Problem statement :: Wherever the word "bottom" turns up in a line of the entries, copy that line.

Supplied records ::

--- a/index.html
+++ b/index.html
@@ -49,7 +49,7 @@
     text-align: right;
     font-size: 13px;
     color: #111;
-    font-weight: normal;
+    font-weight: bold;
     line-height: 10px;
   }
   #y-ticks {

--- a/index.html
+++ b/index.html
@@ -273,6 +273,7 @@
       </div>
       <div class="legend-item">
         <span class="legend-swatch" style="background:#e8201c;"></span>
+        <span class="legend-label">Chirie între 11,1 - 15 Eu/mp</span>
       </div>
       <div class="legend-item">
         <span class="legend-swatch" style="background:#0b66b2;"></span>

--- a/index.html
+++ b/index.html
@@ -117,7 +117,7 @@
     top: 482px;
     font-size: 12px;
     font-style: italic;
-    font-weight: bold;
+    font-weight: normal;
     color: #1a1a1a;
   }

--

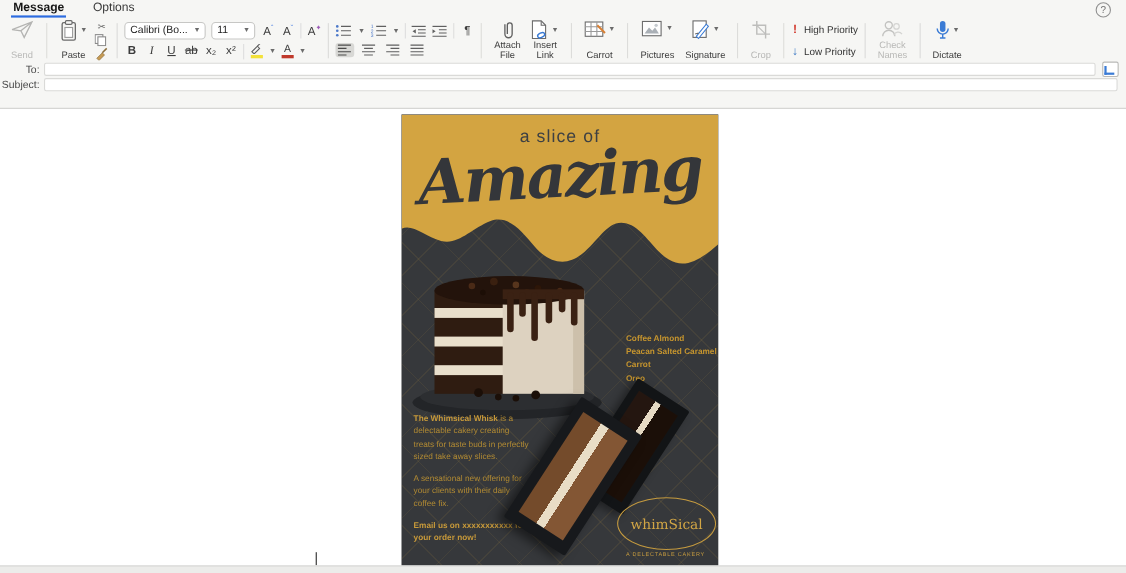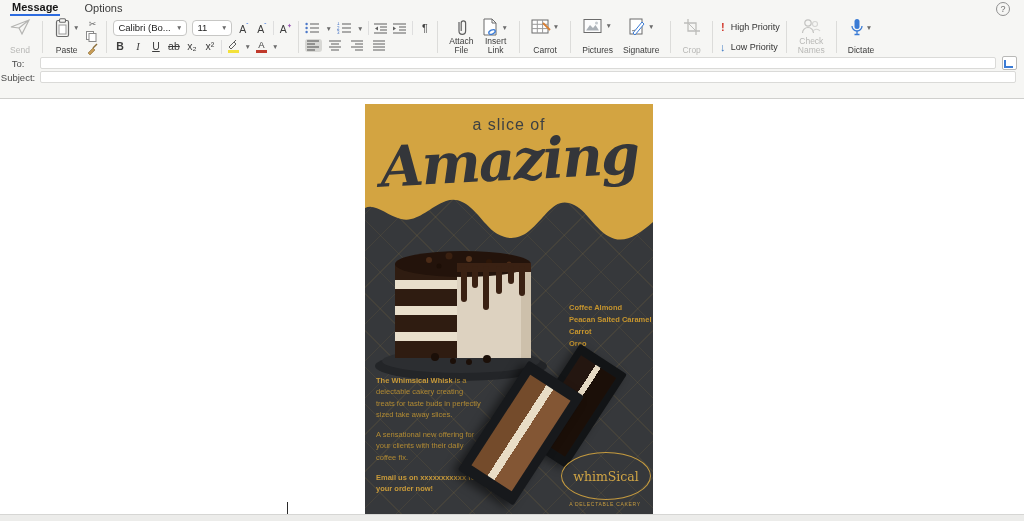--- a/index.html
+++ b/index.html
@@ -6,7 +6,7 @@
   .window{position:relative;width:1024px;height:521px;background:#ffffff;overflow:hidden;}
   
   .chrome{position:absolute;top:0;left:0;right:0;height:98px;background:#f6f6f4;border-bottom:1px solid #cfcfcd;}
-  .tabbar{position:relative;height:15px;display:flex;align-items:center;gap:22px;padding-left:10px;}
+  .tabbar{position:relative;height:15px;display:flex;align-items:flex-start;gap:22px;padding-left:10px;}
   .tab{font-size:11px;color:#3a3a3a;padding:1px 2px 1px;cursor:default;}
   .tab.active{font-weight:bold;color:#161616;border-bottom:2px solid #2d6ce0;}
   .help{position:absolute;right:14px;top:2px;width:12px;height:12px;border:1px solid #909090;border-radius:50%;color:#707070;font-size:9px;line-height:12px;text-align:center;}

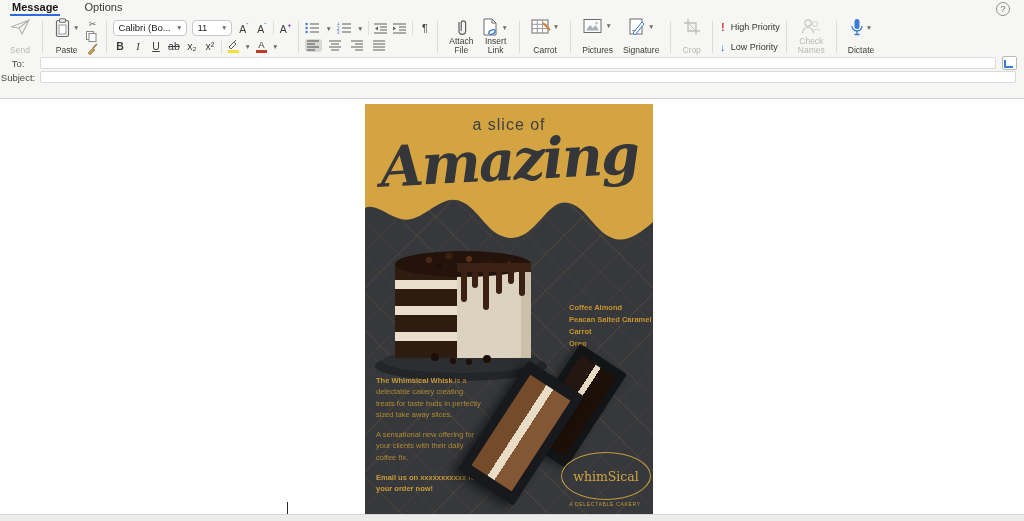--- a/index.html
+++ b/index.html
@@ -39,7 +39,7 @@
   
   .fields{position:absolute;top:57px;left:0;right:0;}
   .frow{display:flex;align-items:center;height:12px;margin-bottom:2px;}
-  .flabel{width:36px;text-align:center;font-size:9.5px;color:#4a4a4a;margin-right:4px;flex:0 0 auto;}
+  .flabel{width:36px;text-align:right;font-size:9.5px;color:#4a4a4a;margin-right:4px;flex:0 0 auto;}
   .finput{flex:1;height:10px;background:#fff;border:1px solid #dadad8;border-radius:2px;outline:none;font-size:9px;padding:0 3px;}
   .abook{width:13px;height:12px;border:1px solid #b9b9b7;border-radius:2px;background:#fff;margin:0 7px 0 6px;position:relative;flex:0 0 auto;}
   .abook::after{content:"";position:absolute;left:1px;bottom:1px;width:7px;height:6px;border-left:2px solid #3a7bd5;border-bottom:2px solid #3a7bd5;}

Task response ::
   .chrome{position:absolute;top:0;left:0;right:0;height:98px;background:#f6f6f4;border-bottom:1px solid #cfcfcd;}
   .tab.active{font-weight:bold;color:#161616;border-bottom:2px solid #2d6ce0;}
   .frow{display:flex;align-items:center;height:12px;margin-bottom:2px;}
   .abook::after{content:"";position:absolute;left:1px;bottom:1px;width:7px;height:6px;border-left:2px solid #3a7bd5;border-bottom:2px solid #3a7bd5;}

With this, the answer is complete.